──────── Listed records
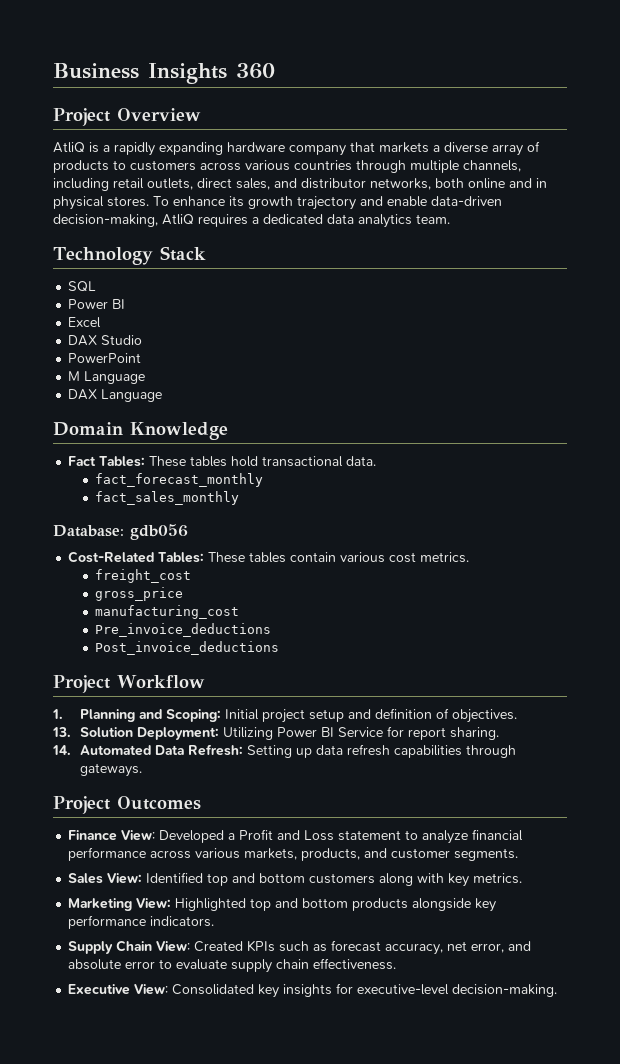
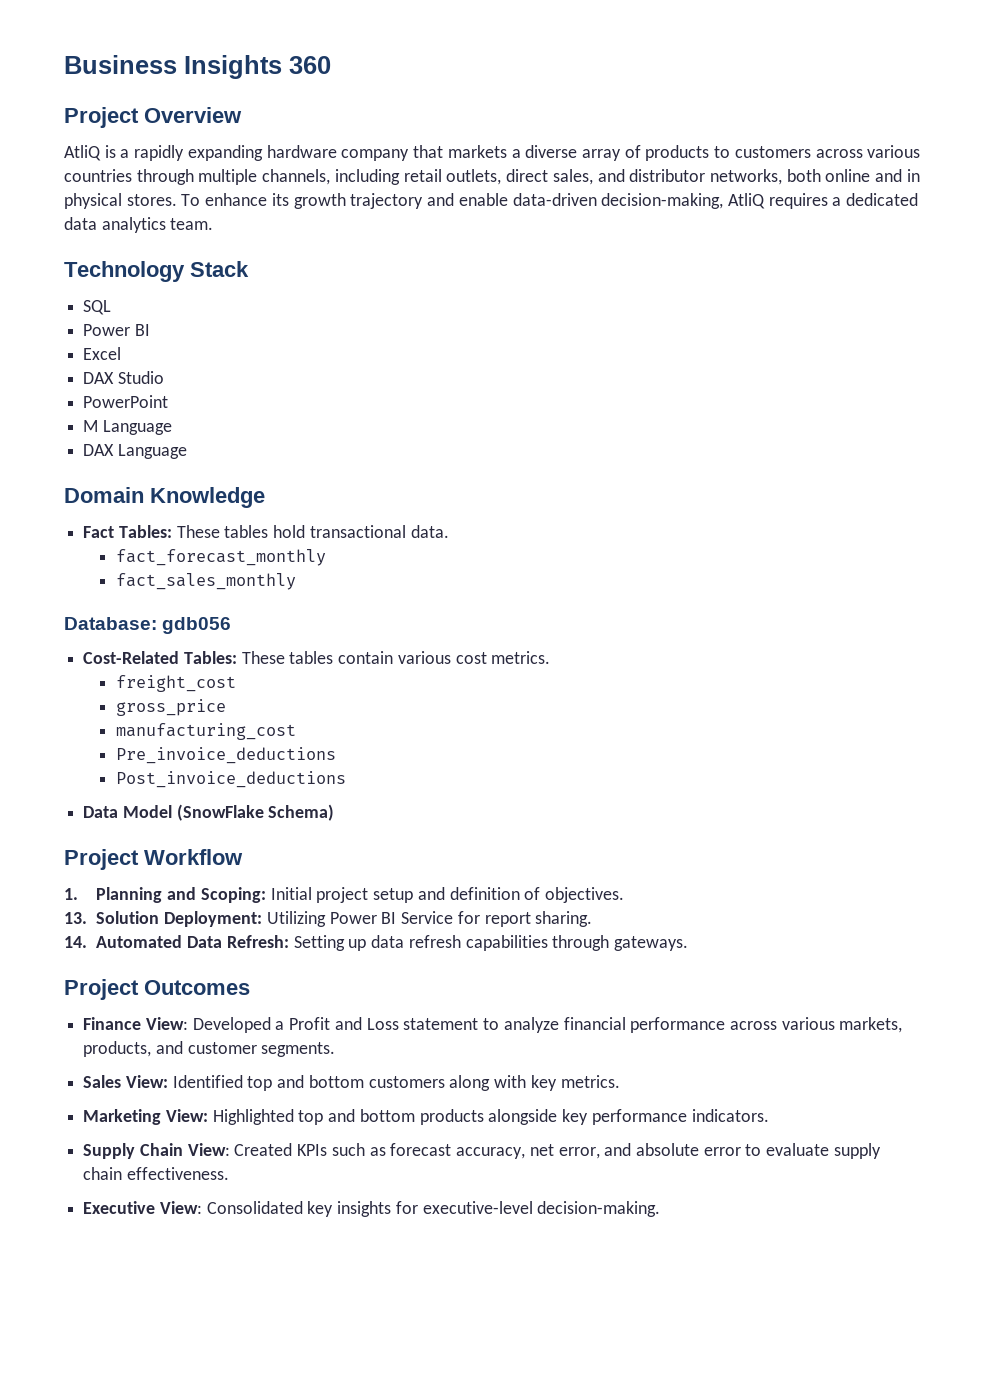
+ Data Model (SnowFlake Schema)

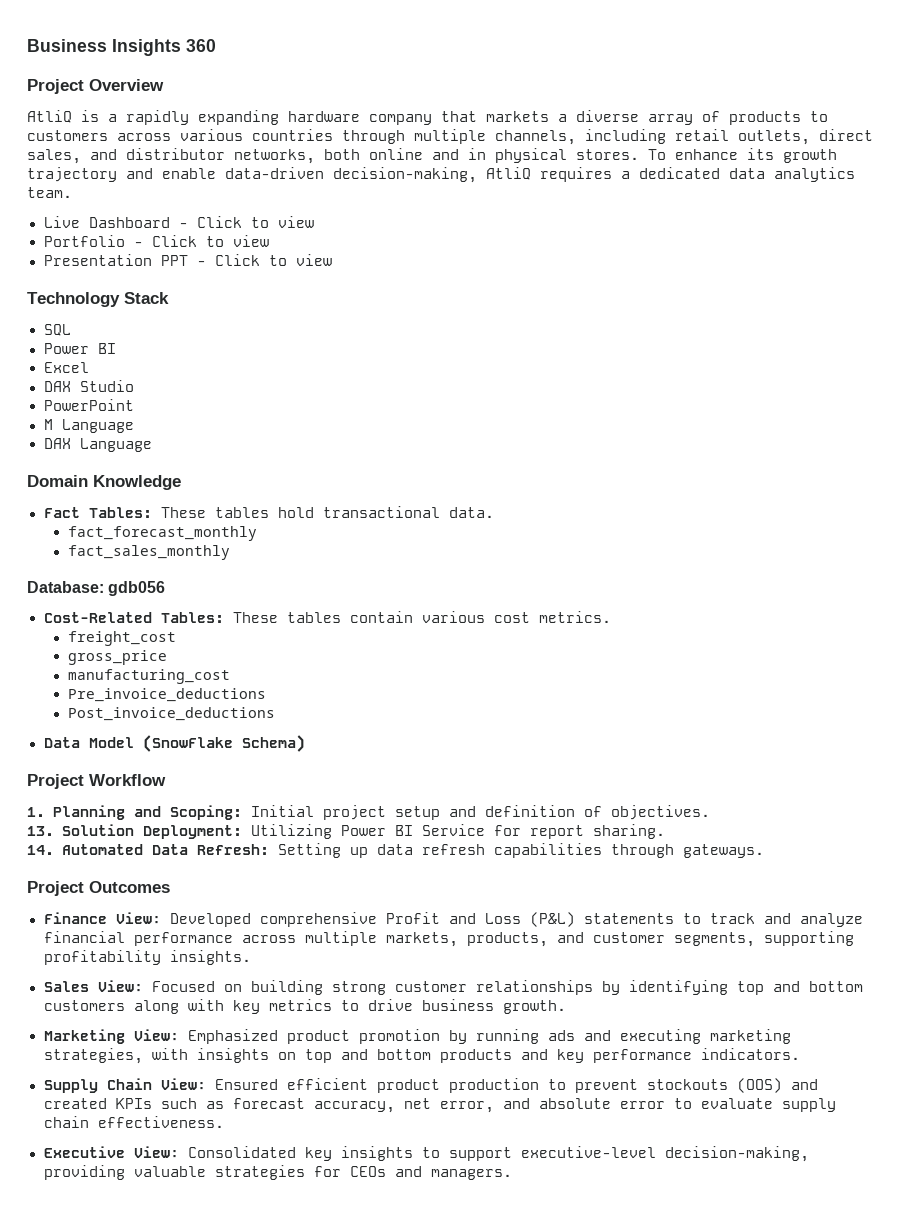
+ Live Dashboard - Click to view
+ Portfolio - Click to view
+ Presentation PPT - Click to view
- Finance View: Developed a Profit and Loss statement to analyze financial performance across various markets, products, and customer segments.
- Sales View: Identified top and bottom customers along with key metrics.
- Marketing View: Highlighted top and bottom products alongside key performance indicators.
+ Finance View: Developed comprehensive Profit and Loss (P&L) statements to track and analyze financial performance across multiple markets, products, and customer segments, supporting profitability insights.
+ Sales View: Focused on building strong customer relationships by identifying top and bottom customers along with key metrics to drive business growth.
+ Marketing View: Emphasized product promotion by running ads and executing marketing strategies, with insights on top and bottom products and key performance indicators.
- Supply Chain View: Created KPIs such as forecast accuracy, net error, and absolute error to evaluate supply chain effectiveness.
+ Supply Chain View: Ensured efficient product production to prevent stockouts (OOS) and created KPIs such as forecast accuracy, net error, and absolute error to evaluate supply chain effectiveness.
- Executive View: Consolidated key insights for executive-level decision-making.
+ Executive View: Consolidated key insights to support executive-level decision-making, providing valuable strategies for CEOs and managers.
────────────────
* Problem requirements:
Could the entries above be written out word for word, with no pictures?

* Result:
+ Data Model (SnowFlake Schema)

+ Live Dashboard - Click to view
+ Portfolio - Click to view
+ Presentation PPT - Click to view
- Finance View: Developed a Profit and Loss statement to analyze financial performance across various markets, products, and customer segments.
- Sales View: Identified top and bottom customers along with key metrics.
- Marketing View: Highlighted top and bottom products alongside key performance indicators.
+ Finance View: Developed comprehensive Profit and Loss (P&L) statements to track and analyze financial performance across multiple markets, products, and customer segments, supporting profitability insights.
+ Sales View: Focused on building strong customer relationships by identifying top and bottom customers along with key metrics to drive business growth.
+ Marketing View: Emphasized product promotion by running ads and executing marketing strategies, with insights on top and bottom products and key performance indicators.
- Supply Chain View: Created KPIs such as forecast accuracy, net error, and absolute error to evaluate supply chain effectiveness.
+ Supply Chain View: Ensured efficient product production to prevent stockouts (OOS) and created KPIs such as forecast accuracy, net error, and absolute error to evaluate supply chain effectiveness.
- Executive View: Consolidated key insights for executive-level decision-making.
+ Executive View: Consolidated key insights to support executive-level decision-making, providing valuable strategies for CEOs and managers.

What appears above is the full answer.